Monday, December 21, 2009

The Placebo Effect of Surgery

In my recent comment...
"The human body has a spectacular ability to heal itself, when given time, clean food/water/air, and nurturing. Therapies, alternative and conventional, have an element of placebo. We think it was the chiropractor, the surgeon, the homeopathic remedy, the antibiotic that cured us. In actuality it was our body's natural healing apparatus."
I referred to surgery as having an element of placebo. It made me recall this passage from a book read long ago, "Health And Healing" by Dr. Andrew Weil. Here's an excerpt where he describes the placebo effect of surgery for angina:
"Angina pectoris had always been a medical problem until surgeons came up with operations to relieve it. One procedure that became fashionable in the 1950s was to open the chest and tie off the internal mammary artery, an artery supplying muscles of the inner chest wall. A branch of this vessel brings blood to the pericardium, the sac enclosing the heart. In theory, tying off the artery below this branch might increase blood flow to an ischemic heart. (The chest wall muscles can find alternative supplies.) Many patients reported disappearance or decrease of anginal pain on recovering from this traumatic operation.

As I explained in chapter 3, angina is notoriously responsive to placebo treatment. Might these patients have improved just because they underwent dramatic surgery? The ethics of controlled studies in this area are sticky, but eventually, a few surgeons put the procedure to a test by performing sham operations on some patients. The patients were told they were undergoing internal mammary artery ligation to bring new blood to their hearts, but, in fact, when their chests were opened, the artery was not tied off. The success rate of sham surgery in alleviating the symptoms of angina was equal to that of the real procedure, proving that this widely endorsed operation acted as a placebo treatment.

Undaunted, the surgeons next came up with a more elaborate procedure: internal mammary artery implant. They now cut the artery and inserted the cut end into a hole poked into the heart muscle, hoping it would sprout new branches to supplement the coronary arteries. Again, patients reported decreases in anginal pain. No one put this procedure to the test of comparison with sham surgery, but, since autopsy data later showed that the implanted arteries did not establish any new blood supplies in heart muscle, any success must also have been a placebo response."
Since Dr. Weil's writing, a more recent surgical intervention for angina - angioplasty with stenting (known under the umbrella term Percutaneous Coronary Intervention: PCI) - has also come into question. In a large clinical trial known as the COURAGE study, patients with chronic chest pain and "extensive coronary artery disease as seen on angiography" who received stents fared no better than those who received aspirin, statins, and/or blood-pressure-lowering drugs:

Optimal Medical Therapy with or without PCI for Stable Coronary Disease
Clinical Outcomes Utilizing Revascularization and Aggressive Drug Evaluation (COURAGE)
, New England Journal of Medicine, March, 2007
"Conclusions: As an initial management strategy in patients with stable coronary artery disease, PCI did not reduce the risk of death, myocardial infarction, or other major cardiovascular events when added to optimal medical therapy."
Dr. Steven Nissen, then President of the American College of Cardiology, said about these findings:1
"It does not relieve risk of heart attack and it is only marginally better at relieving angina, so why should you go on stenting?
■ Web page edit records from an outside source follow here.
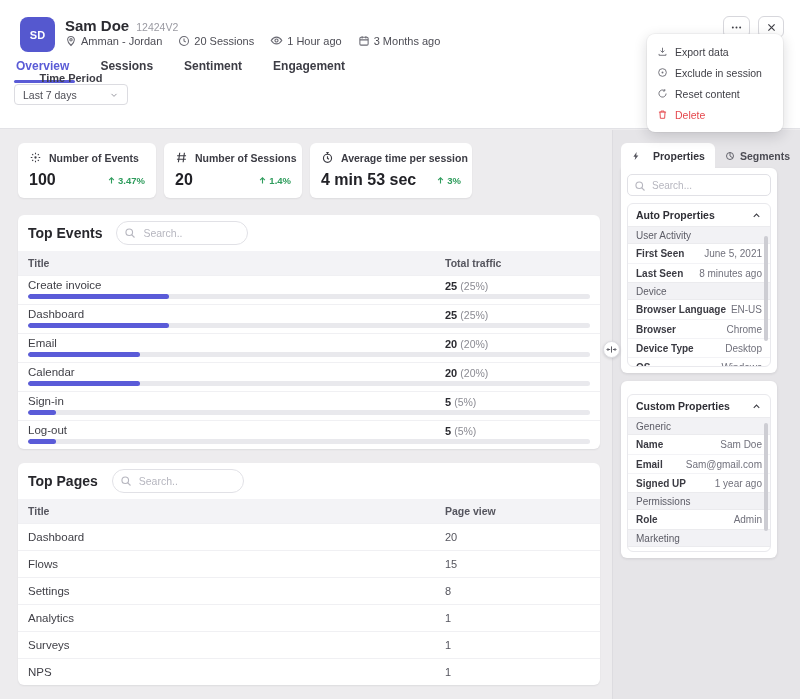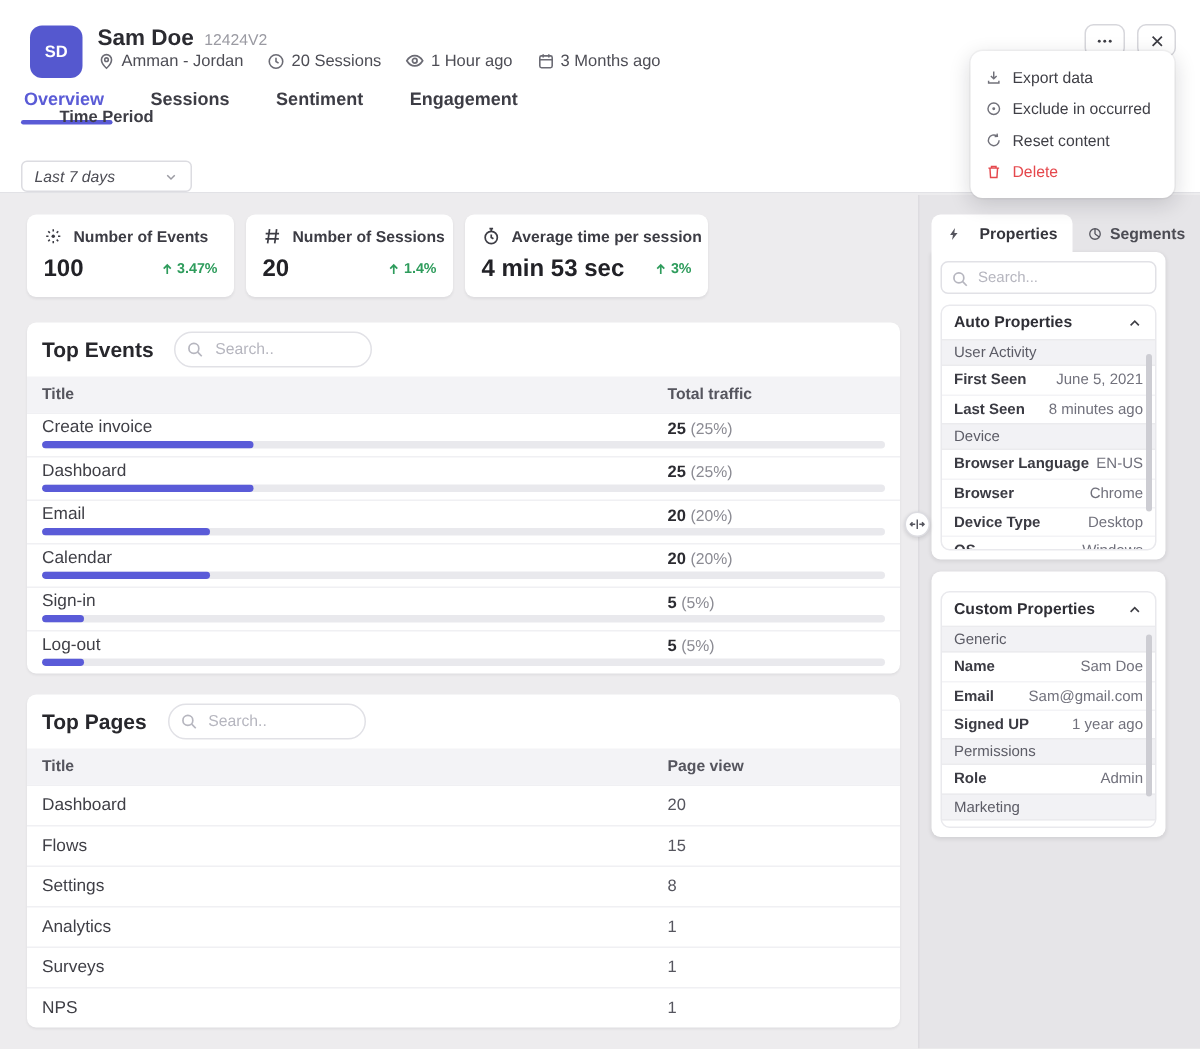--- a/index.html
+++ b/index.html
@@ -45,23 +45,23 @@
   }
   .tab.active { color:#5a5bd6; }
   .tab.active::after {
     content:""; position:absolute; left:0; right:-4px; bottom:2px;
     height:3px; border-radius:2px; background:#5a5bd6;
   }
 
   .time-period { position:absolute; left:14px; top:72px;text-align:center; }
   .tp-label { font-size:11px; font-weight:bold; color:#3d3d45; }
   .tp-select {
-    margin-top:23px; width:114px; height:21px; border:1px solid #dcdce1; border-radius:4px;
+    margin-top:0; width:114px; height:21px; border:1px solid #dcdce1; border-radius:4px;
     background:#fff; display:flex; align-items:center; justify-content:space-between;
-    padding:0 8px; font-size:10.5px; color:#4d4d55; cursor:pointer;font-style:italic;
+    padding:0 8px; font-size:10.5px; color:#4d4d55; cursor:pointer;
   }
   .tp-select svg { color:#9a9aa2; }
 
   
   .context-menu {
     position:absolute; left:647px; top:34px; width:136px; z-index:60;
     background:#fff; border-radius:8px; padding:7px 0;
     box-shadow:0 4px 14px rgba(20,20,30,.16), 0 0 0 1px rgba(20,20,30,.04);
   }
   .menu-item {
@@ -284,21 +284,21 @@
         </span>
       <span>Export data</span>
     </div>
     <div class="menu-item">
       <span>
           <svg width="11" height="11" viewBox="0 0 16 16" fill="none" stroke="currentColor" stroke-width="1.4">
             <circle cx="8" cy="8" r="5.6"></circle>
             <circle cx="8" cy="8" r="1.4" fill="currentColor" stroke="none"></circle>
           </svg>
         </span>
-      <span>Exclude in occurred</span>
+      <span>Exclude in session</span>
     </div>
     <div class="menu-item">
       <span>
           <svg width="11" height="11" viewBox="0 0 16 16" fill="none" stroke="currentColor" stroke-width="1.4">
             <path d="M13.2 8A5.2 5.2 0 1 1 11 3.8"></path>
             <path d="M11.2 1.6l.3 2.6-2.6.3"></path>
           </svg>
         </span>
       <span>Reset content</span>
     </div>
We should reserve it for those that just don't do well on medical therapy or if they have symptoms that are interfering with lifestyle.

What happens when you put a stent in is you're attacking one narrowing in the artery, but it's not the narrowing that's going to cause the next heart attack," he explained. "It's the plaque developing everywhere else that's going to cause the next heart attack."
The study did find that "the degree of angina relief was significantly higher in the PCI group." Pain relief counts. But are the costs, risks, and side effects (Heart Surgery Can Damage The Brain) of heart surgery to achieve that pain relief worth it? When it doesn't reduce the risk for heart attack or premature death? Well, at least there are Lifestyle Changes.
1 Stents Don't Prevent Heart Attack or Death;
Landmark Study Suggests Widely Used Medical Device Is No Better Than Drugs at Saving Lives


Jim Purdy said...

I often have chest pain and tachycardia, for which doctors insist I must have a (second) stent and a ton of prescription medications. Instead, I have made most of the problem go away by avoiding caffeine and carbs. Maybe my remedy is a placebo also, but it's a lot less of a hassle than surgery and drugs.

Bix said...

I admire those who work at it. I learn from them. There are so many things you can do to avoid drugs and surgery. It's a pain in the butt! But there are rewards.

DebbyBruck said...

You are a super journalist. Thanks so much for your thoughts on the Placebo issue. Gives us all a lot to ponder.

Maybe we can think up less expensive ways to utilize the placebo effect for better health and less pain.